There is less spontaneity in block printing, which makes it harder to decipher. We look at the connections between letters and the pressure on the upstrokes and the downstrokes, and with printing, you can't tell as much. Script gives us the rest of the story.

We also examine the space, form, movement, rhythm, arrangement, size, and slant of the letters, along with numerous other factors. No one element stands on its own.

It's important that the sample be written with a ballpoint or fountain pen, not a felt tip; the latter obscures the pressure of a person's upstrokes and downstrokes.

At the risk of oversimplification, I'd say that some of the characteristics of Jane Doe's writing -- among them, the way she varies her forms from school-copybook style -- indicate a keen intelligence. Hers is a direct, efficient writing. She uses shortcuts to maximize the speed of her writing, such as eliminating lead-in strokes on the beginning of letters and crossing the t with a fluid, continuous stroke that leads into the next letter.

The combination of narrow right and left margins, plus the way the lower loops on her letters overlap the next line of writing, indicates that she enjoys participating in life's events to the point of becoming involved with too many activities at one time. Unless she has the opportunity for a lot of mental stimulation and interesting activities, she will become bored and could be a retention risk.

What Hatfield sends back to Payette, and how he interprets it . . .
This individual has a master's degree, so I expected the analysis to reveal that she is smart. She had also confessed that she wasn't exactly sure what she wanted to do in life, but I was surprised that that confusion manifested itself in her handwriting. The fact that she came out A-O, or overqualified, was actually a positive in my view, as I'm looking to groom her for an eventual management position.

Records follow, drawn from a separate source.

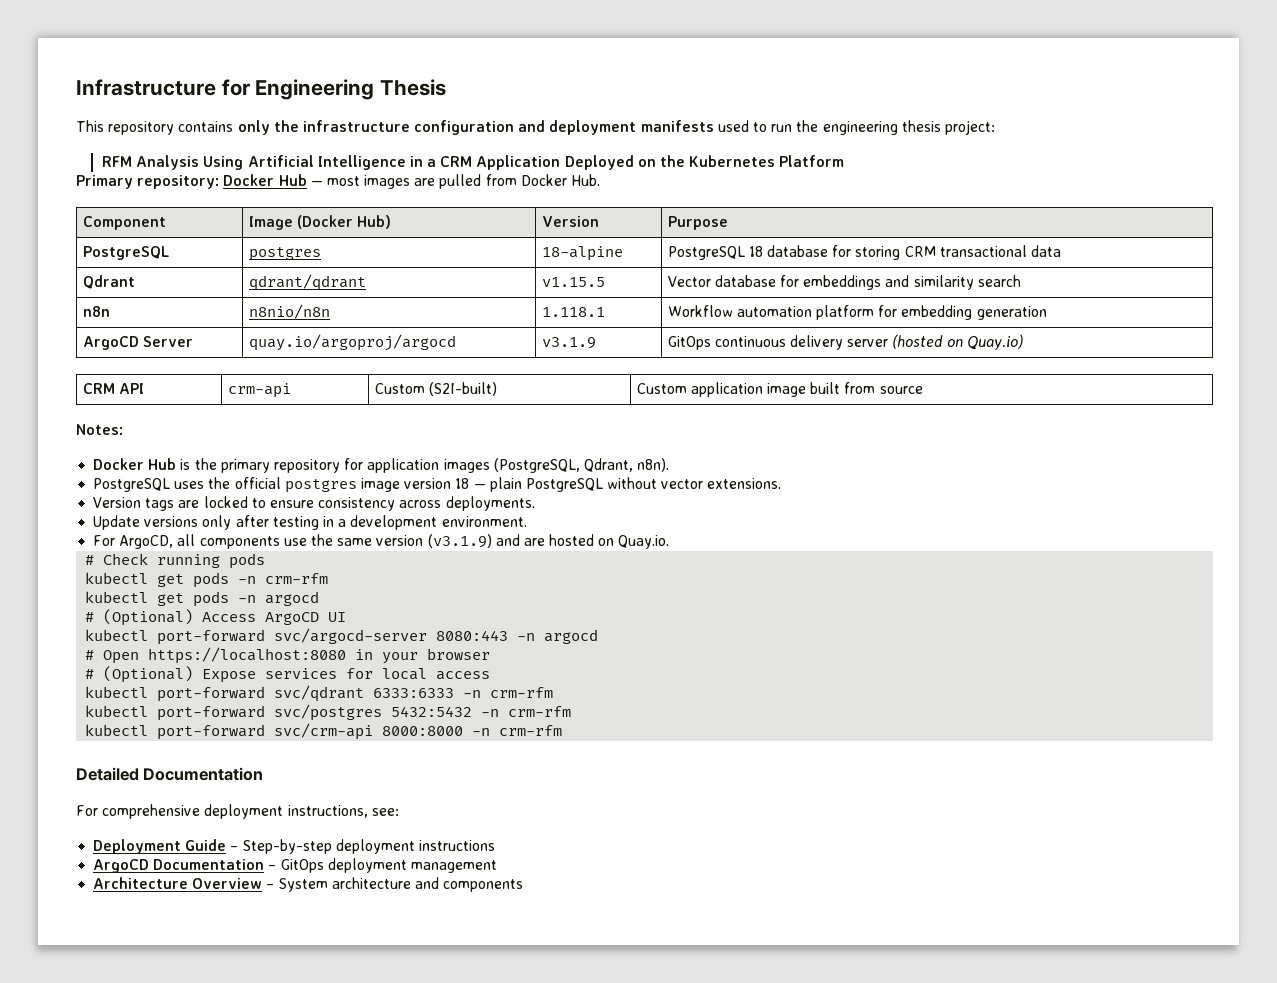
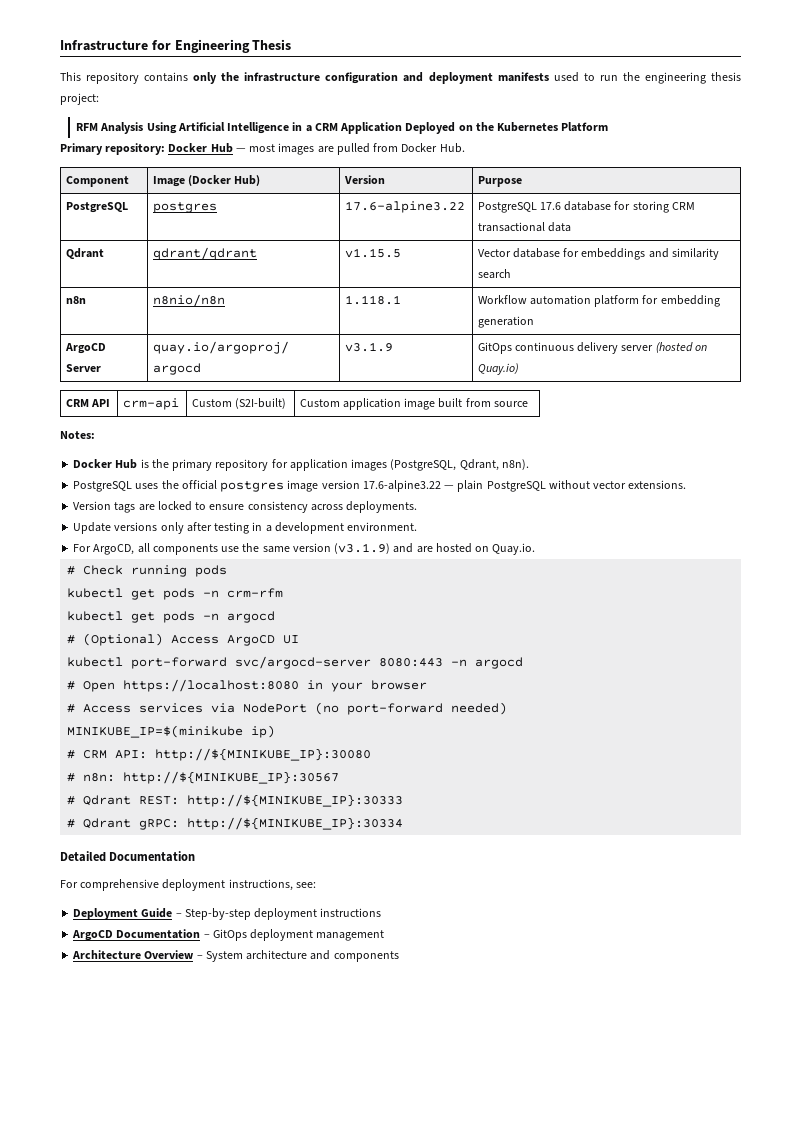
- PostgreSQL | postgres | 18-alpine | PostgreSQL 18 database for storing CRM transactional data
+ PostgreSQL | postgres | 17.6-alpine3.22 | PostgreSQL 17.6 database for storing CRM transactional data
- PostgreSQL uses the official postgres image version 18 — plain PostgreSQL without vector extensions.
+ PostgreSQL uses the official postgres image version 17.6-alpine3.22 — plain PostgreSQL without vector extensions.
- # (Optional) Expose services for local access
- kubectl port-forward svc/qdrant 6333:6333 -n crm-rfm
- kubectl port-forward svc/postgres 5432:5432 -n crm-rfm
- kubectl port-forward svc/crm-api 8000:8000 -n crm-rfm
+ # Access services via NodePort (no port-forward needed)
+ MINIKUBE_IP=$(minikube ip)
+ # CRM API: http://${MINIKUBE_IP}:30080
+ # n8n: http://${MINIKUBE_IP}:30567
+ # Qdrant REST: http://${MINIKUBE_IP}:30333
+ # Qdrant gRPC: http://${MINIKUBE_IP}:30334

. . . and how service and parts director Maggie Payette reads John Doe's analysis:
During the interview this individual appeared to be easygoing, earnest, and desperate for a job. I was in a hurry to fill the position, so I did the preliminary testing but did not wait to see the handwriting analysis before I hired him. Big mistake! I soon found that he tended to stand around and chat. He was defiant, cursing under his breath at me when I gave him a work order, and he was short-tempered when his work was criticized. When the handwriting analysis I got back listed traits such as "sarcastic" and "domineering," I nearly choked. He did not work long for me, but it was entirely too long nonetheless. If I'd waited the day or two it took for the analysis, I could have saved myself a lot of heartache, energy, and money.